Gavin Henry 00:36:58 It’s more than what you’d get in an IDE like Rust Rover or Zed or something where it’s constantly building when it sees a change.

Matthias Endler 00:37:06 Yeah, IDEs are all about reducing the feedback cycle time and Bacon takes us one more step further because an IDE does not know what to do after the program compiles. You kind of have to run the application yourself but Bacon fills this gap, it runs the application in the end and it shows you the output. And so it’s again about reducing the feedback cycle, which is kind of the core part of having a great prototyping experience.

Gavin Henry 00:37:34 Yeah, for us we might decide that the weather station takes all the data around the command line, but it also has an API Restful API built in Web API and we’ve decided to have a library and a binary and the binary calls that API. So Bacon could keep calling the Rest endpoint that we’re trying to pass JSON for or something like that.
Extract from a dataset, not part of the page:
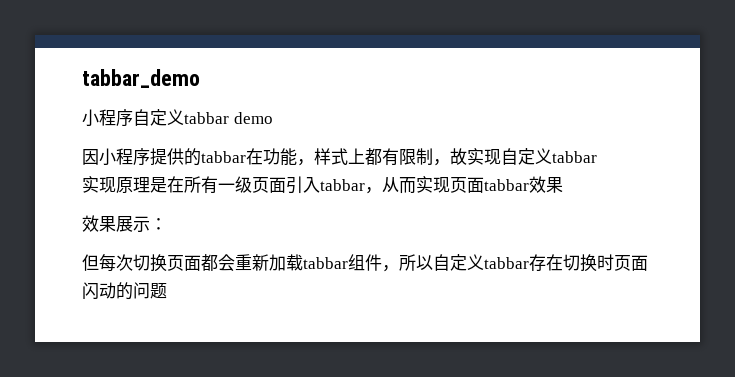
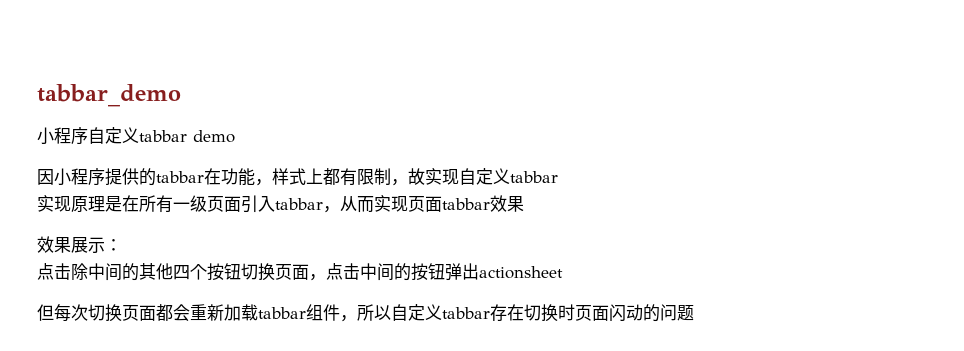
+ 点击除中间的其他四个按钮切换页面，点击中间的按钮弹出actionsheet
Matthias Endler 00:37:56 Yeah, yeah, a good example. It’s all about getting this Ripple like experience that you know from other languages.

Gavin Henry 00:38:03 The third one we’ve got, so we’ve done Anyhow and Bacon. Third one I liked was called Cargo Script. What is that?

Matthias Endler 00:38:10 I like to share code with other people and for that to work it needs to be self-contained. Some people might know the Rust Playground, it’s a web application, you can write some code and then you get a link that you can share with other people. Cargo script is similar, but you can run it locally, it just runs scripts. You can add dependencies at the top of your script. You can say this depends on Anyhow for example. And then it will be a crate that you depend on like a normal dependency and then you can take this script, copy it, send it to a friend or a colleague and ask them to run it with a specific command Cargo script itself and it will produce the exact same output as it did on your machine. And this is extremely helpful for prototyping and tossing ideas around.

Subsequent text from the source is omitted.